Pagina:Mengelingen Deel 2.pdf/8

Deze pagina is proefgelezen

— 6 —

Hy ging aan Karuns boord de Roomsche macht bespieden.
« Wat doet de Waterwolf, ô steun der Oorlogslieden?
» (Dus spreekt de wakkre spruit van droeven Ossiaan.)
» Spreek, zaagt gy de Adelaars op onze kusten staan? »

«« Ik zag ze (zegt de Bard)! ik zag zijn veldstandaarden,
»» Maar achter ’t woest gebriesch van zijne ontembre paarden.
»» Een opgeworpen muur omgordt zijn krachtloos heir.
»» Hy ziet van dezen wal met siddring op ons neêr.
»» Verschriklijk zijn wy hem, gelijk de donderwolken
»» Voor zijn geschokte vloot op ’t vlak der waterkolken. »»

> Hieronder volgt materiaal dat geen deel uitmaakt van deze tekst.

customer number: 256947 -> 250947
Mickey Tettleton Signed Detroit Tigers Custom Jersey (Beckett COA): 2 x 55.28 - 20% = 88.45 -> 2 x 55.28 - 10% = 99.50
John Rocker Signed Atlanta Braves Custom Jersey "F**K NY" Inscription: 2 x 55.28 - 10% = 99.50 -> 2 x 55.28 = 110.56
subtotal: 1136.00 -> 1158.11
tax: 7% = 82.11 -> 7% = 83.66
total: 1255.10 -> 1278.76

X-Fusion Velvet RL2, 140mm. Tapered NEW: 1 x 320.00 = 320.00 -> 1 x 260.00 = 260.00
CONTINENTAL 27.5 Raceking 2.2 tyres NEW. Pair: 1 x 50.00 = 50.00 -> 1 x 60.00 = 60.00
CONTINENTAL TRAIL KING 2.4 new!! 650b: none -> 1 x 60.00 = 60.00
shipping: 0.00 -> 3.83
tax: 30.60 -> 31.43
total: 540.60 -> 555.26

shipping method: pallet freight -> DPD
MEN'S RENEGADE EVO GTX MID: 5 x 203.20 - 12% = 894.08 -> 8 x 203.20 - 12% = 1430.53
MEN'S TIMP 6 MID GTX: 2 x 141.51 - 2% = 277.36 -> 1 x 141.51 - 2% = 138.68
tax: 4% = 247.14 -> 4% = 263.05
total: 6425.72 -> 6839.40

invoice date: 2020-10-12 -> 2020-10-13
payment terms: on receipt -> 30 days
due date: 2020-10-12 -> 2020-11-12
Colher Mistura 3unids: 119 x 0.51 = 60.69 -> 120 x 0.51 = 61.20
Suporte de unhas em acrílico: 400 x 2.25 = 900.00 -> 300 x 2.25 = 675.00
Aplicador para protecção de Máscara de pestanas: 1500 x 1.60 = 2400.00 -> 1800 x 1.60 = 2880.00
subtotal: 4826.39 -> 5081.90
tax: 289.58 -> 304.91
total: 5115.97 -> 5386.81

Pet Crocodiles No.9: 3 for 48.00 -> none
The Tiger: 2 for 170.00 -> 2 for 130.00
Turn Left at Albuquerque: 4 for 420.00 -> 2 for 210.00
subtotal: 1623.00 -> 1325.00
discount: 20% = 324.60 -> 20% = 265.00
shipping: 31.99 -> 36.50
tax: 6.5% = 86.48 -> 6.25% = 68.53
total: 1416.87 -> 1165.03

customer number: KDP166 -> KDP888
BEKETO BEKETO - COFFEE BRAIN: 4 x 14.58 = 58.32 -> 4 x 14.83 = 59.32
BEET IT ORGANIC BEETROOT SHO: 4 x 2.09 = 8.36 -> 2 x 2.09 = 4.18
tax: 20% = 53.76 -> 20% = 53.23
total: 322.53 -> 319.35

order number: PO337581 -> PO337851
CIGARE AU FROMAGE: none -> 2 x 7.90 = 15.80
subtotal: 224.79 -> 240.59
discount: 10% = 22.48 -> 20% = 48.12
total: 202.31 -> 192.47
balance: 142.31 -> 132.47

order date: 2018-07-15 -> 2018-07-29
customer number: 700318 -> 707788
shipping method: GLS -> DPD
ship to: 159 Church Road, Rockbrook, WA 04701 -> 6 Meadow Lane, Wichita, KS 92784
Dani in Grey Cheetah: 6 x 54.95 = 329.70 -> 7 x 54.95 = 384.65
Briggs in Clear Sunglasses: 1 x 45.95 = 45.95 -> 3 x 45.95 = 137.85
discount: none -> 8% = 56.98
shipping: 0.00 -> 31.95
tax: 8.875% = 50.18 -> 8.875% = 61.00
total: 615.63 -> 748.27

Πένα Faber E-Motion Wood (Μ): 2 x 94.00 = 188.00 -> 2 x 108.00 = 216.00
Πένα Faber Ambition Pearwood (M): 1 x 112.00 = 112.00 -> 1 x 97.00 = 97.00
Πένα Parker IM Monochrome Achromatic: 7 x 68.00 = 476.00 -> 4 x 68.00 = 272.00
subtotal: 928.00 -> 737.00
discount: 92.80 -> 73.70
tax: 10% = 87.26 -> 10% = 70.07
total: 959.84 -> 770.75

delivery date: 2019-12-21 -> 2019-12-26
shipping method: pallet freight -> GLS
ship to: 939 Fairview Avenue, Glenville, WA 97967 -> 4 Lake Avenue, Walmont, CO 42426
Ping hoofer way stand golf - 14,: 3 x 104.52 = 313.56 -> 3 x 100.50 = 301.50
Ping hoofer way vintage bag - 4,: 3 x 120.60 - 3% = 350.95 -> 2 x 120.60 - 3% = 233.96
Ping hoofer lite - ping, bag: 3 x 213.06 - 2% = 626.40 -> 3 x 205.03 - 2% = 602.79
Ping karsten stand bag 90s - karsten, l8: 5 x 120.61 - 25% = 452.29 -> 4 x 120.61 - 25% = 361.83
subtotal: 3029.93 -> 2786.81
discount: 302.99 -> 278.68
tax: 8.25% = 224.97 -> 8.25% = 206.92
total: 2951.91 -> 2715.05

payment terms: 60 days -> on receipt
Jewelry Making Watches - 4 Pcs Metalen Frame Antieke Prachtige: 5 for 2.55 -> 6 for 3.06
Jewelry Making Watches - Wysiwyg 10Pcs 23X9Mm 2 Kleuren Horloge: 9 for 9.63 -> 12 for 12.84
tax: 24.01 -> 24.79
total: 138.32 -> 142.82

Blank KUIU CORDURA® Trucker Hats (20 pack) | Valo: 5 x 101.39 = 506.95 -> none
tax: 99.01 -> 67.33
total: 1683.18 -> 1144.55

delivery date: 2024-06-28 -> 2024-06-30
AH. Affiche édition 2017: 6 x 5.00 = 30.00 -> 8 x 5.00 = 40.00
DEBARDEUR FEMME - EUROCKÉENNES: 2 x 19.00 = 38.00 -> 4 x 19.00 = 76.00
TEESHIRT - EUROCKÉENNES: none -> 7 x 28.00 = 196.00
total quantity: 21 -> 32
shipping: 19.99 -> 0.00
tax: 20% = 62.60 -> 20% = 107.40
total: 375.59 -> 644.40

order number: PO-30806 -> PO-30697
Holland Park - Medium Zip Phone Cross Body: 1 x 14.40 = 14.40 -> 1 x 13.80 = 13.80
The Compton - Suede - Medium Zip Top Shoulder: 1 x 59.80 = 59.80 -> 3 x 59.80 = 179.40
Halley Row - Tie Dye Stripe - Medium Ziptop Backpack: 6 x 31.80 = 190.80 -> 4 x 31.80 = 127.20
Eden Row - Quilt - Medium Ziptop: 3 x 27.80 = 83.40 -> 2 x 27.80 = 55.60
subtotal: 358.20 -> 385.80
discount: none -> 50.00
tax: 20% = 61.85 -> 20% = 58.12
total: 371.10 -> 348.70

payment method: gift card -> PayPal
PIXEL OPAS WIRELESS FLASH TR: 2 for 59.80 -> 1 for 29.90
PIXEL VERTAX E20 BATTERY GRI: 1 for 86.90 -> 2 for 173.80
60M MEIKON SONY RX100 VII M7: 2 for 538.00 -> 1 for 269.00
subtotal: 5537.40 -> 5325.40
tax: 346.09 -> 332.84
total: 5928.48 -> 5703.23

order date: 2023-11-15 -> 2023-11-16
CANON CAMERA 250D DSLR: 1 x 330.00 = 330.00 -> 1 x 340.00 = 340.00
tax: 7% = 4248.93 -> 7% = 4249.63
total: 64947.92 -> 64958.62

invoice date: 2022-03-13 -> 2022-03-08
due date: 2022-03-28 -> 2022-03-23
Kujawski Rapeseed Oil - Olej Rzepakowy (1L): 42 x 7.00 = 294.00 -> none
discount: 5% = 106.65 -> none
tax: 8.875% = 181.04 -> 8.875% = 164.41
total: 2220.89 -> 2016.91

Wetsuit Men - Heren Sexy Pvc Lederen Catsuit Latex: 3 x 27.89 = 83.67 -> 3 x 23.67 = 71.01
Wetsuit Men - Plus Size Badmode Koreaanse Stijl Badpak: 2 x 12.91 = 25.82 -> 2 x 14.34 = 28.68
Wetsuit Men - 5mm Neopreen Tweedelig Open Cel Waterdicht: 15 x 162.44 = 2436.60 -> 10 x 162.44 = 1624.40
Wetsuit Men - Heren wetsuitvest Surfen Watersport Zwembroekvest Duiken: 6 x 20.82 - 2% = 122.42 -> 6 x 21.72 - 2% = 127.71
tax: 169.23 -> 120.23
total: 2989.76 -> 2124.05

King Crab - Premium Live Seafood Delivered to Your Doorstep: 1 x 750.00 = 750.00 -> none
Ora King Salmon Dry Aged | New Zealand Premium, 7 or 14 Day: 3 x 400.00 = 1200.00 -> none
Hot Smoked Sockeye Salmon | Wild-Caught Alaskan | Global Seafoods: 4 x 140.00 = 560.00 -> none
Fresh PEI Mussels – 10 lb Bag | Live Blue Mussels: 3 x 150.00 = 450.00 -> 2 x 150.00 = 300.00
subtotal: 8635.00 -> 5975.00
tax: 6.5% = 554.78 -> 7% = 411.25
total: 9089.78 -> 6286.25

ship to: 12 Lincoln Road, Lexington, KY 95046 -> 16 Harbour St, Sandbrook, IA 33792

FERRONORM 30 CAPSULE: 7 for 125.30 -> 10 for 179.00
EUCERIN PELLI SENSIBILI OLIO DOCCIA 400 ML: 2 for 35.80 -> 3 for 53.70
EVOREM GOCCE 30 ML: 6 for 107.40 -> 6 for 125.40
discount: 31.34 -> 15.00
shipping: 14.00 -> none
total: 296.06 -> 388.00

« Ga, Hoofd de Barden (sprak de Heirvoogd)! neem mijn speer,
» En hecht een vlammend vlasch aan ’t spitse van ’t geweer,
» En slinger het in ’t rond naar alle vier de winden.
» Ga Karos met die vlam in zijn verschansing vinden,
» En vorder hem ten strijd’. Dat hy zijn’ wal verlaat,
» En ’t tuimlend zeegegolf dat op de strandrots slaat.
» Zeg hem, mijn hart verlangt een’ vijand op te dagen:
» Mijn jachtboog heeft een’ walg van hinden na te jagen.
» Zeg hem, mijn arm is jong en nog geen’ krijg gewoon,
» En Fingal verr’ van hier, zoo wel als Fingals zoon. »

De Bard aanvaardt zijn last, en mopelt onder ’t treden
Den zang dien hy ontwerpt, naar ’t kleppren van zijn schreden.
Doch Oskars donderstem verheft zich door de lucht,
En dringt door Arduns woud, als ’t daavrend golfgerucht,
Wanneer Togormoos zee de holgewelfde rotsen
Verwrikt, en ’t stormgeloei vereenigt met heur klotsen.
Zijn helden hooren ’t, en, als stroomen van ’t gebergt’
Afwentlend met een drift door ’t herfstweêr aangetergd,
Zoo vloeien ze op zijn stem de heuvlen af, en scharen
Zich om hem met ’t gedruis der murmelende baren.